PAULO FERNANDO SILVESTRE JR.
DA REPORTAGEM LOCAL

Um livro de 1.032 páginas recém-lançado, apontado como o resumo de tudo que se sabe até hoje sobre evolução da raça humana, está tocando na delicada questão de patenteamento de sequências genéticas.
O autor, Luca Cavalli-Sforza, 72, professor emérito da Universidade de Stanford, prega que as raças humanas guardam uma incrível semelhança genética. As diferenças visíveis seriam decorrentes apenas de pequenas variações entre o genoma dos indivíduos.
O pesquisador faz parte do Projeto Genoma Humano (PGH), uma iniciativa internacional que visa obter um completo mapa genético do homem.

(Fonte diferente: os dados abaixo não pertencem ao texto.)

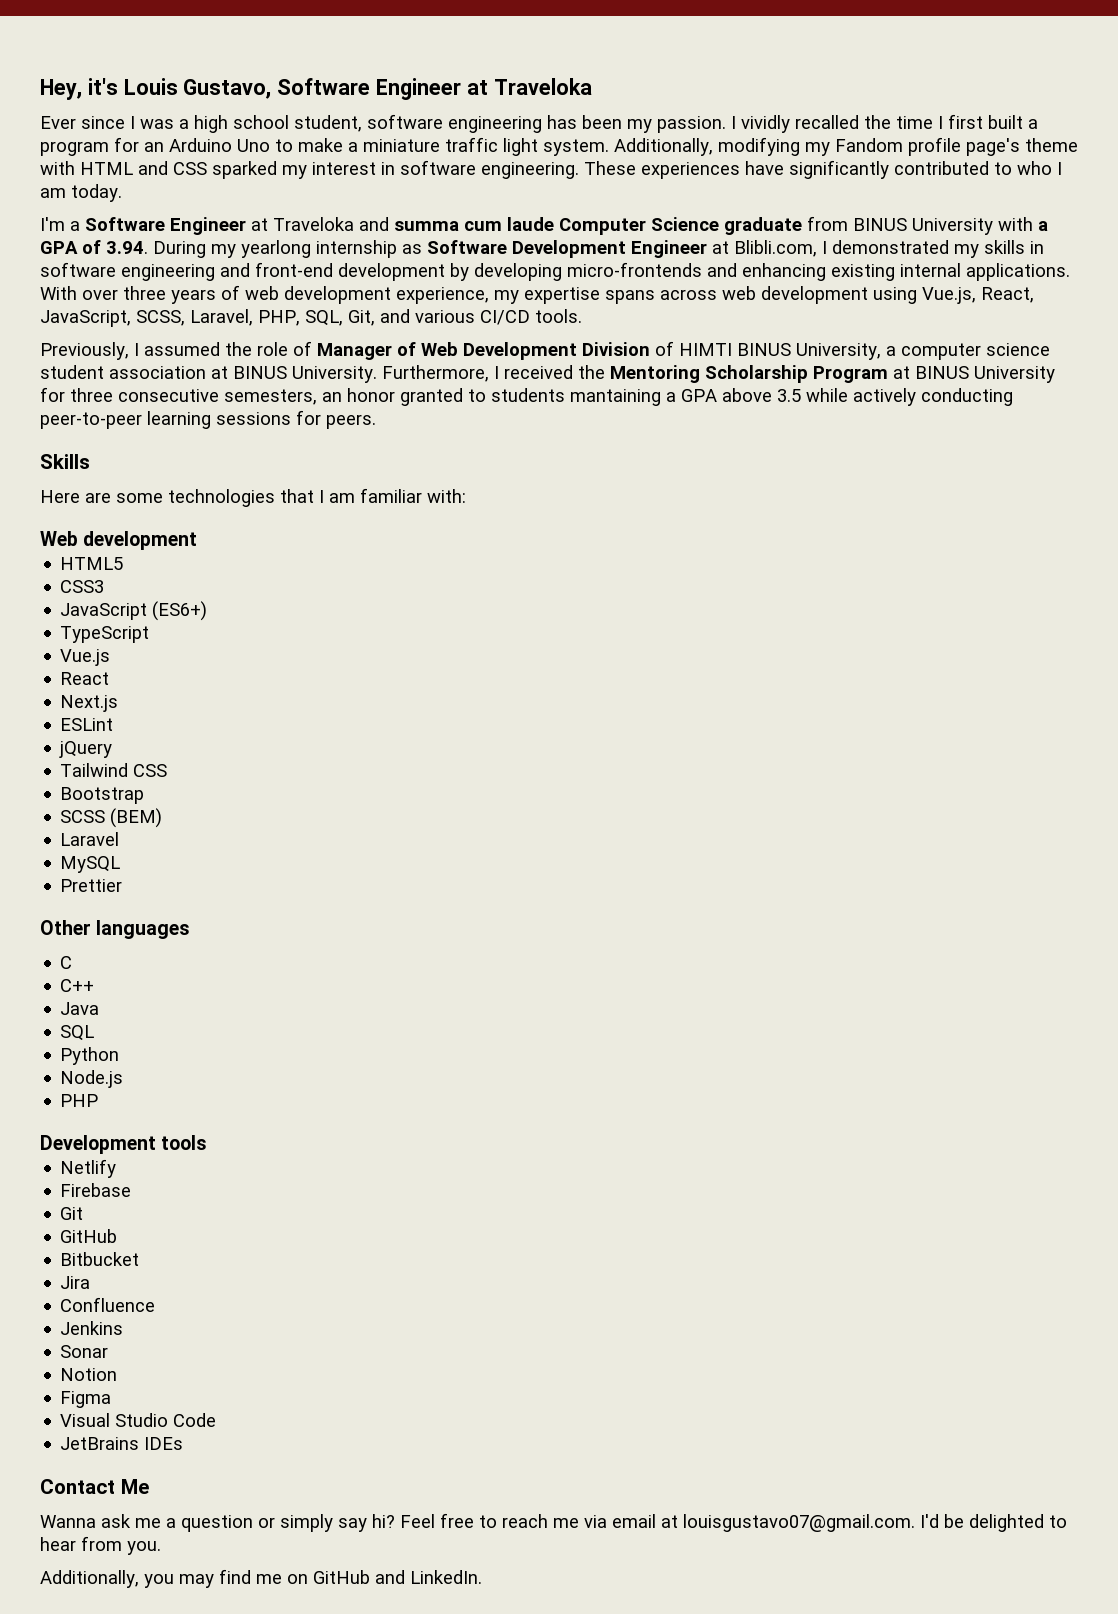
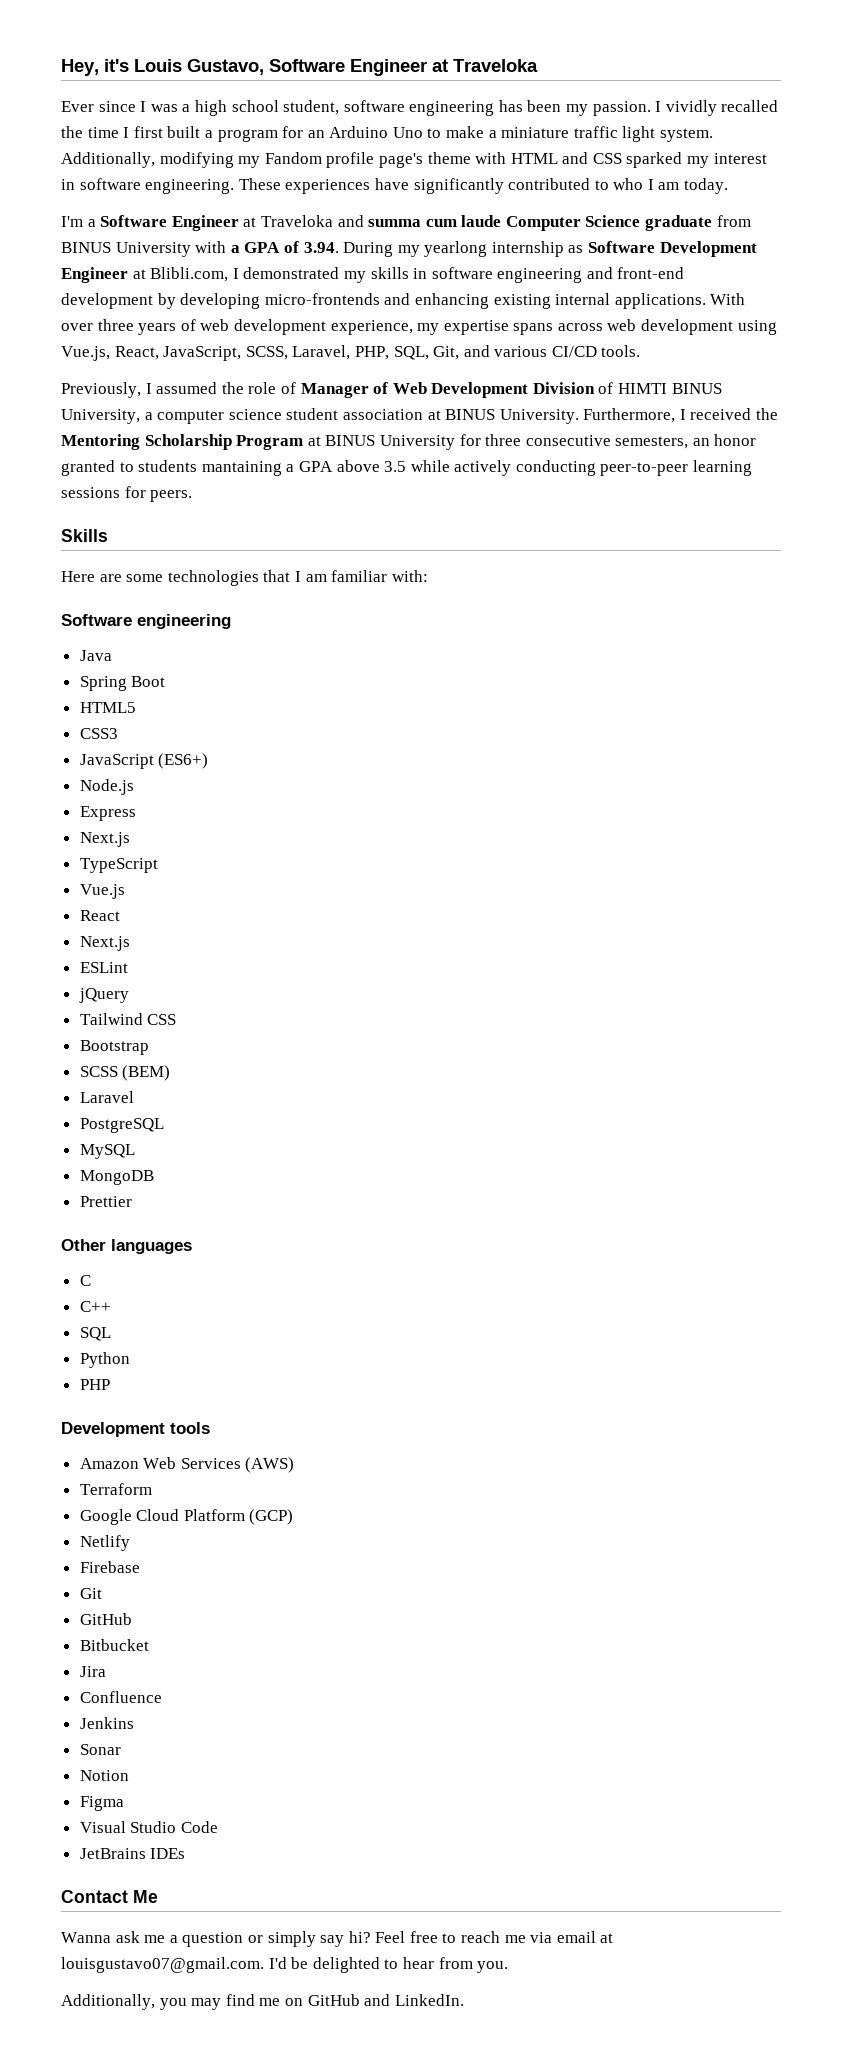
- Web development
+ Software engineering
+ Java
+ Spring Boot
+ Node.js
+ Express
+ Next.js
+ PostgreSQL
+ MongoDB
- Java
- Node.js
+ Amazon Web Services (AWS)
+ Terraform
+ Google Cloud Platform (GCP)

Para obter as informações necessárias ao projeto, foi criado, em 1991, um programa paralelo ao PGH, o Projeto de Diversidade Genômica Humana.
Através do DNA obtido de diversas populações no mundo, ele tenta reconstituir a evolução da humanidade.

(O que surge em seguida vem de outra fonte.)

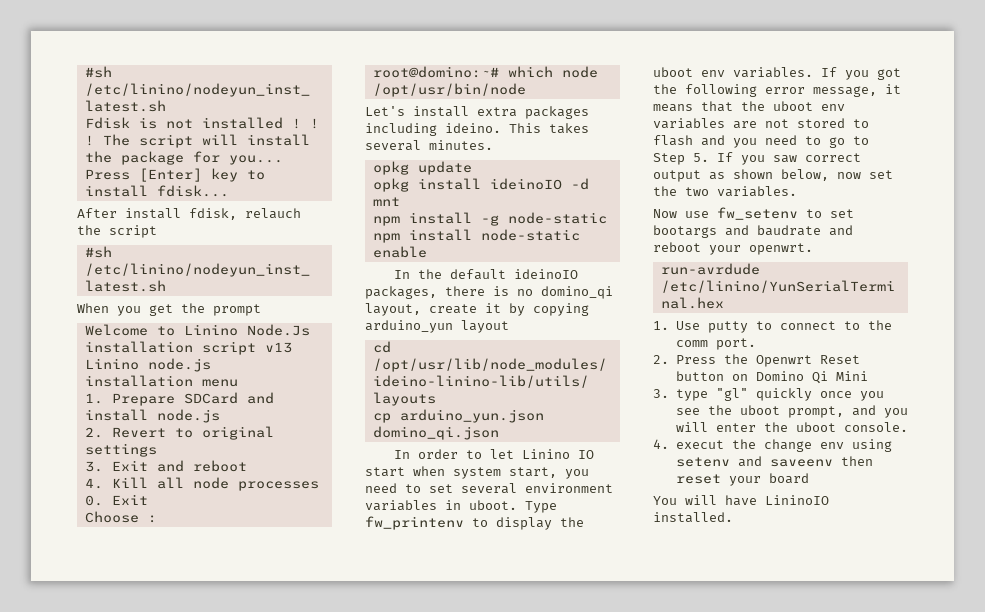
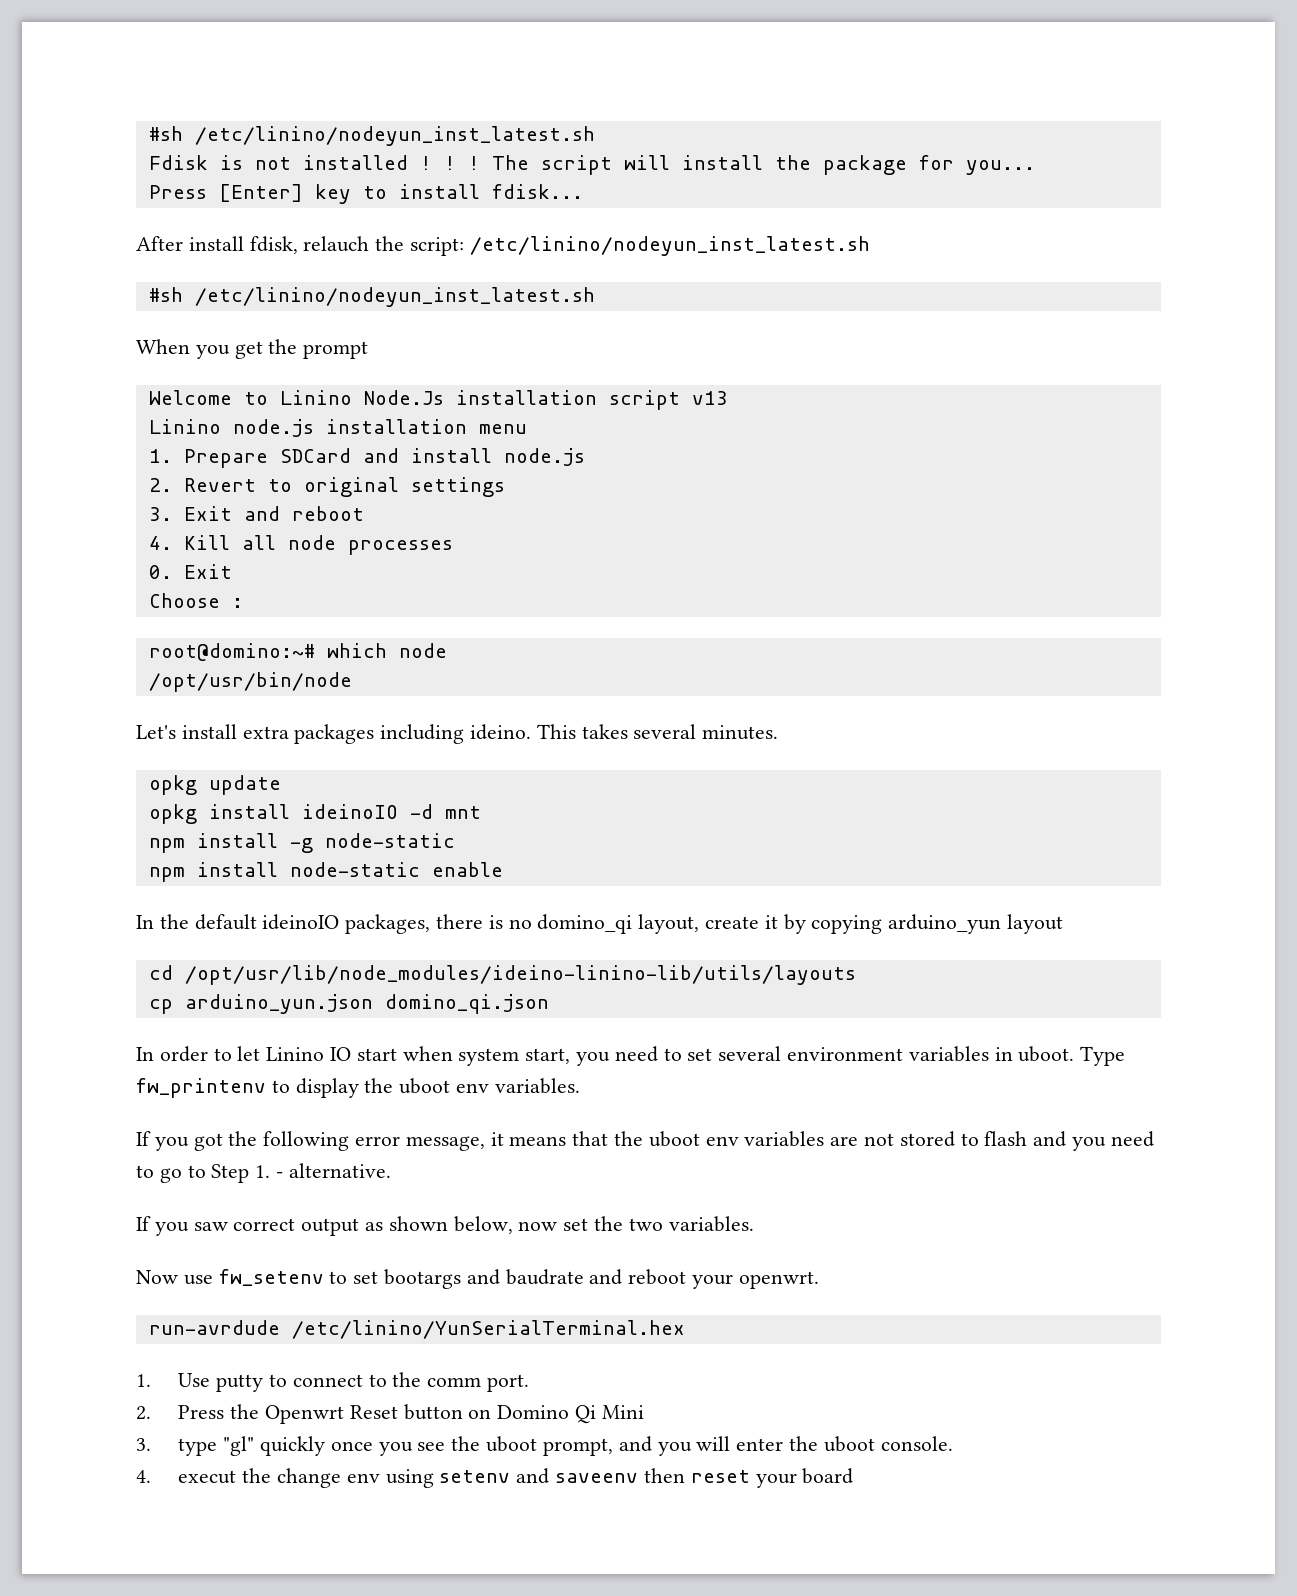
- After install fdisk, relauch the script
+ After install fdisk, relauch the script: /etc/linino/nodeyun_inst_latest.sh
- Type fw_printenv to display the uboot env variables. If you got the following error message, it means that the uboot env variables are not stored to flash and you need to go to Step 5. If you saw correct output as shown below, now set the two variables.
+ Type fw_printenv to display the uboot env variables.
+ If you got the following error message, it means that the uboot env variables are not stored to flash and you need to go to Step 1. - alternative.
+ If you saw correct output as shown below, now set the two variables.
- You will have LininoIO installed.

As pesquisas nem sempre acontecem de maneira amistosa. Representantes das comunidades indígenas, as principais fornecedoras do material, têm se levantado contra o que eles classificam de racismo e colonialismo genético.
Para vários deles, retirar amostras de grupos como os aborígenes australianos, fortemente discriminados desde o século 19, não passa de mais um exemplo de apropriação indevida dos brancos.
Além disso, alguns países, em sua maioria do Terceiro Mundo, ainda estão melindrados por um projeto da década de 70 que consistia num esforço para formar um catálogo de domínio público de 125 mil espécies de plantas.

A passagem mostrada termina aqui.